Task to complete =
Starting with the line that holds "2016-04-28 | Revenue: 4.98 -> 5.09", copy out each remaining line of the listing below, up to and including the last one, and include nothing else.
_ _ _ _ _ _ _
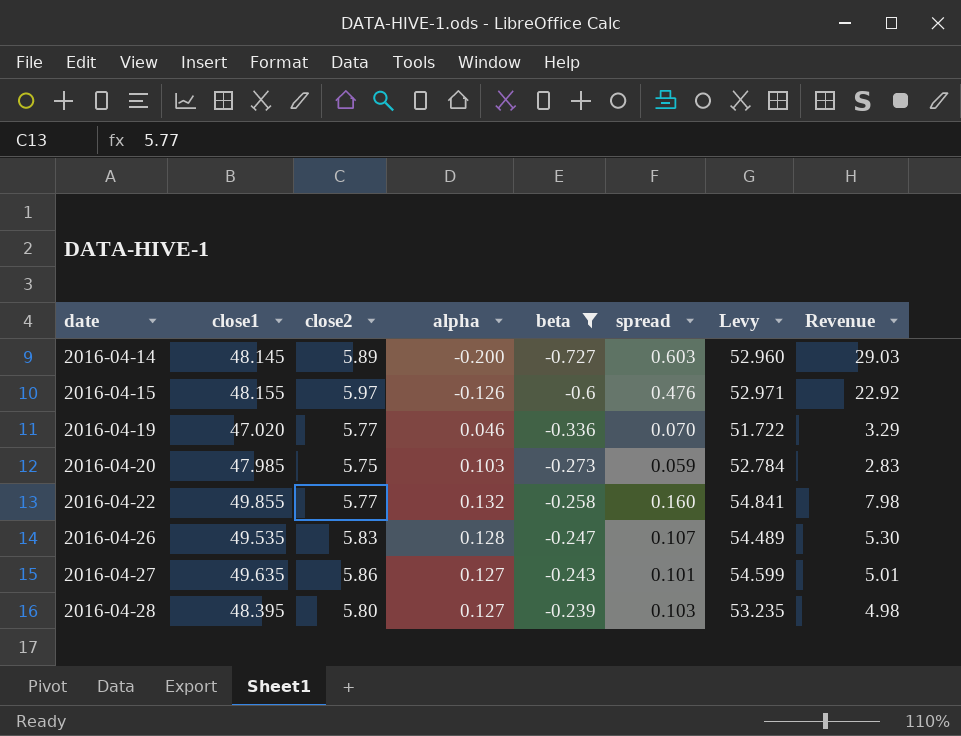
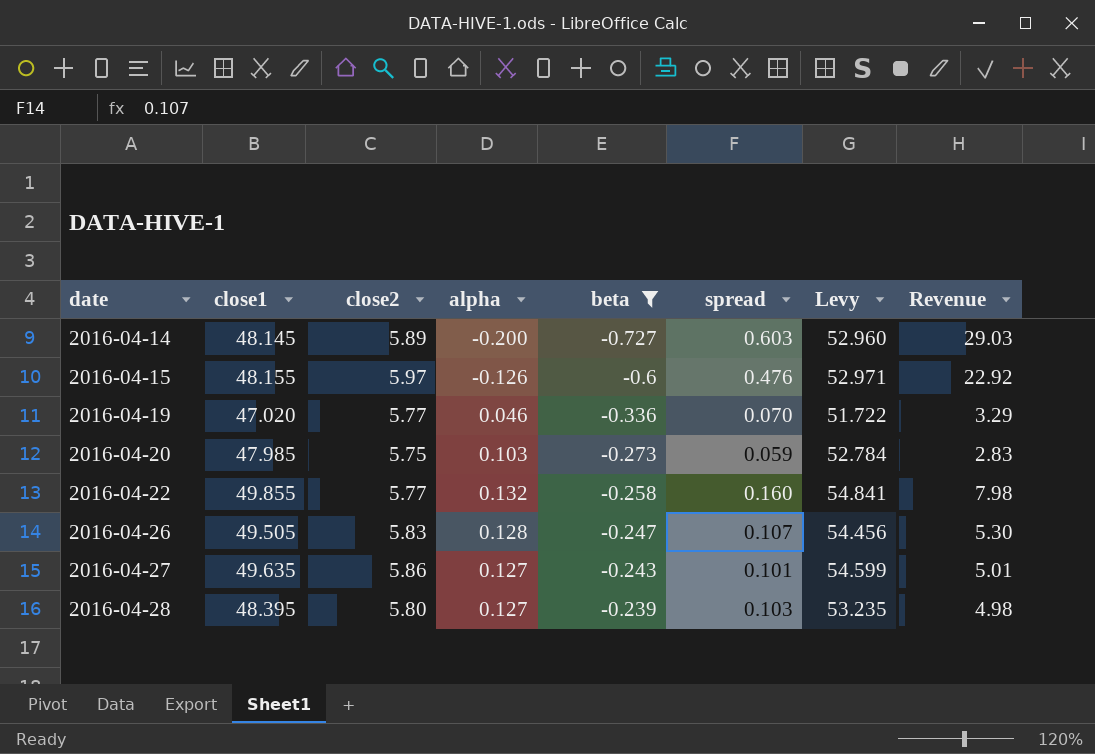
2016-04-26 | close1: 49.535 -> 49.505
2016-04-26 | Levy: 54.489 -> 54.456

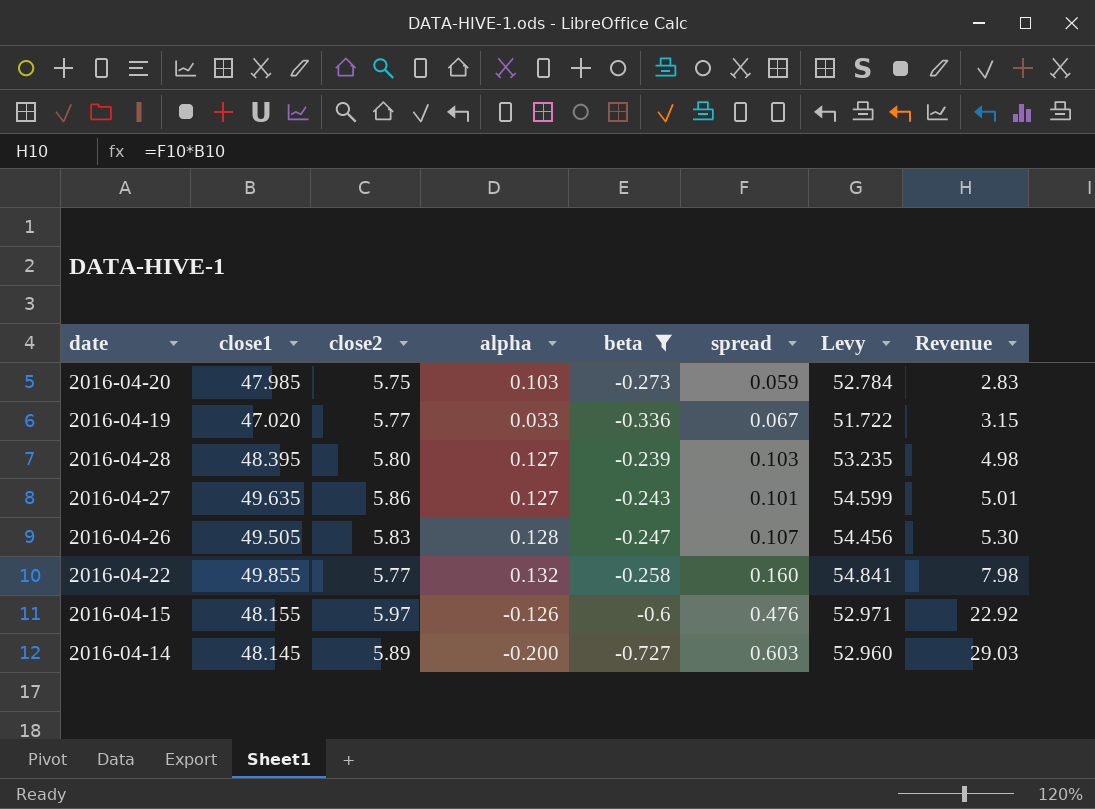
row order: date ascending -> Revenue ascending
2016-04-19 | alpha: 0.046 -> 0.033
2016-04-19 | spread: 0.070 -> 0.067
2016-04-19 | Revenue: 3.29 -> 3.15

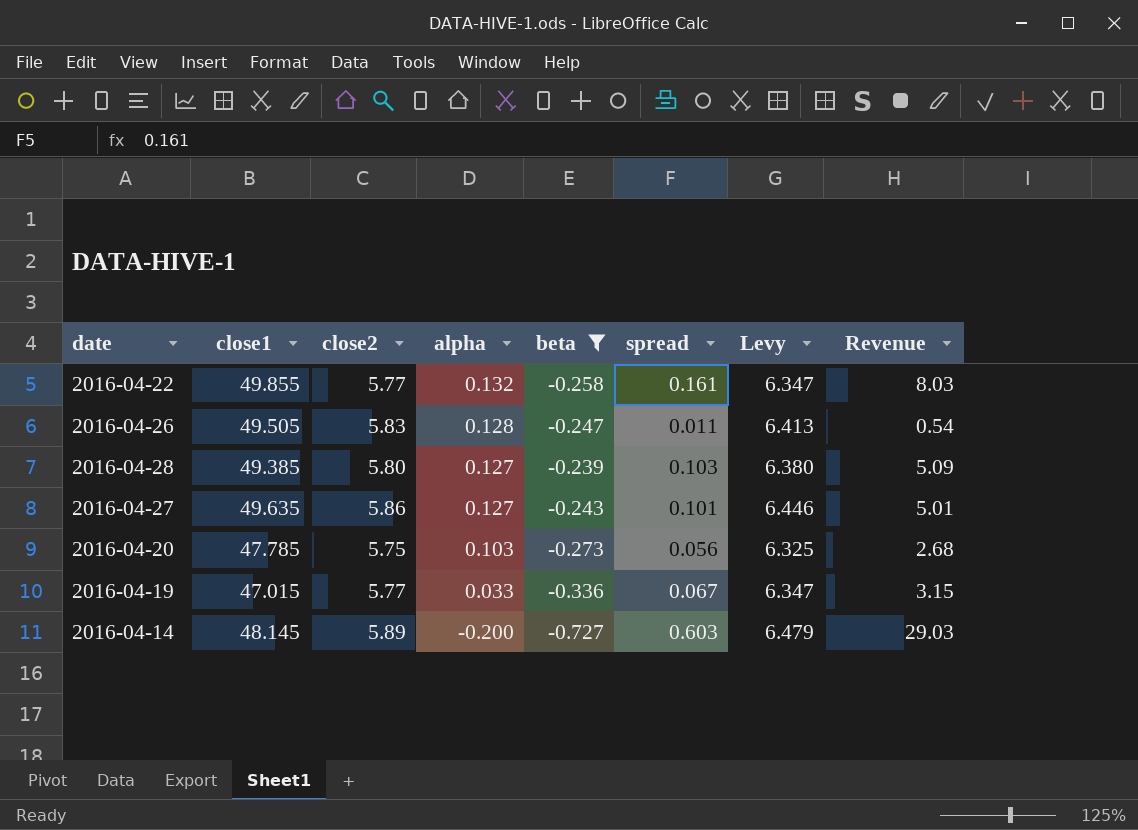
row order: Revenue ascending -> alpha descending
column Levy | formula: [close1] * 1.1 -> [close2] * 1.1
row 2016-04-15: 48.155 | 5.97 | -0.126 | -0.6 | 0.476 | 52.971 | 22.92 -> none
2016-04-22 | spread: 0.160 -> 0.161
2016-04-22 | Revenue: 7.98 -> 8.03
2016-04-26 | spread: 0.107 -> 0.011
2016-04-26 | Revenue: 5.30 -> 0.54
2016-04-28 | close1: 48.395 -> 49.385
2016-04-28 | Revenue: 4.98 -> 5.09
2016-04-20 | close1: 47.985 -> 47.785
2016-04-20 | spread: 0.059 -> 0.056
2016-04-20 | Revenue: 2.83 -> 2.68
2016-04-19 | close1: 47.020 -> 47.015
_ _ _ _ _ _ _
Answer to this problem =
2016-04-28 | Revenue: 4.98 -> 5.09
2016-04-20 | close1: 47.985 -> 47.785
2016-04-20 | spread: 0.059 -> 0.056
2016-04-20 | Revenue: 2.83 -> 2.68
2016-04-19 | close1: 47.020 -> 47.015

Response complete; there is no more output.